▶ **EXERCISE**:
Copy each line below in which the string "padding" appears.

======== DATA LISTING ========

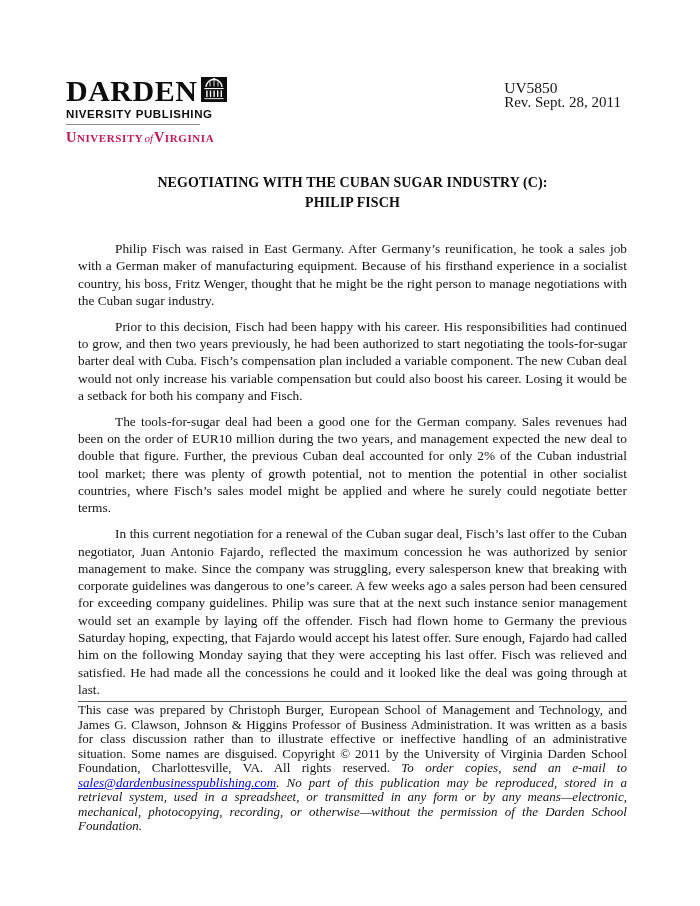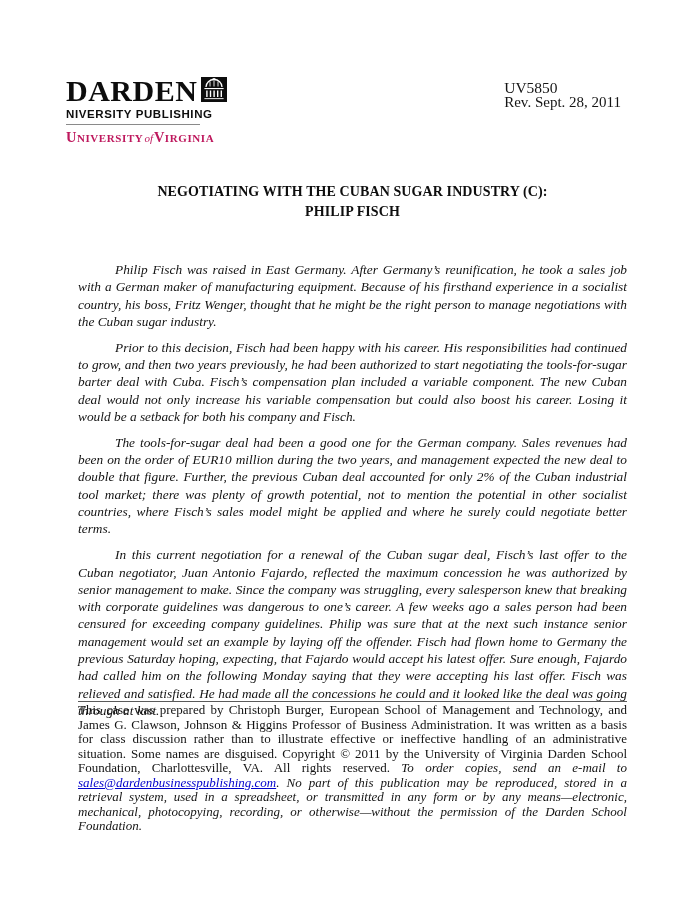--- a/index.html
+++ b/index.html
@@ -47,31 +47,31 @@
   .uva-text .big { font-size: 14.5px; font-weight: bold; letter-spacing: 0.4px; }
   .uva-text .small { font-size: 11px; font-weight: bold; letter-spacing: 0.6px; }
   .uva-text .of { font-size: 11px; font-style: italic; font-weight: normal; padding: 0 1px; }
 
   .docmeta { text-align: left; padding-top: 3px; }
   .docnum { font-size: 15.5px; line-height: 17px; color: #151515; }
   .rev { font-size: 15px; line-height: 12px; color: #151515; margin-right: 6px; }
 
   
   .title {
-    margin-top: 36px;
+    margin-top: 27px;
     text-align: center;
     font-weight: bold;
     font-size: 14px;
     line-height: 19.5px;
     letter-spacing: 0.1px;
     color: #0e0e0e;
   }
 
   
-  .body-text { margin-top: 40px; font-style: italic; }
+  .body-text { margin-top: 28px; }
   .body-text p {
     font-size: 13.35px;
     line-height: 17.3px;
     text-align: justify;
     text-indent: 37px;
     color: #121212;
     margin-bottom: 8.6px;
   }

========

▶ **ANSWER TO THIS TASK**:
   .uva-text .of { font-size: 11px; font-style: italic; font-weight: normal; padding: 0 1px; }
   .docmeta { text-align: left; padding-top: 3px; }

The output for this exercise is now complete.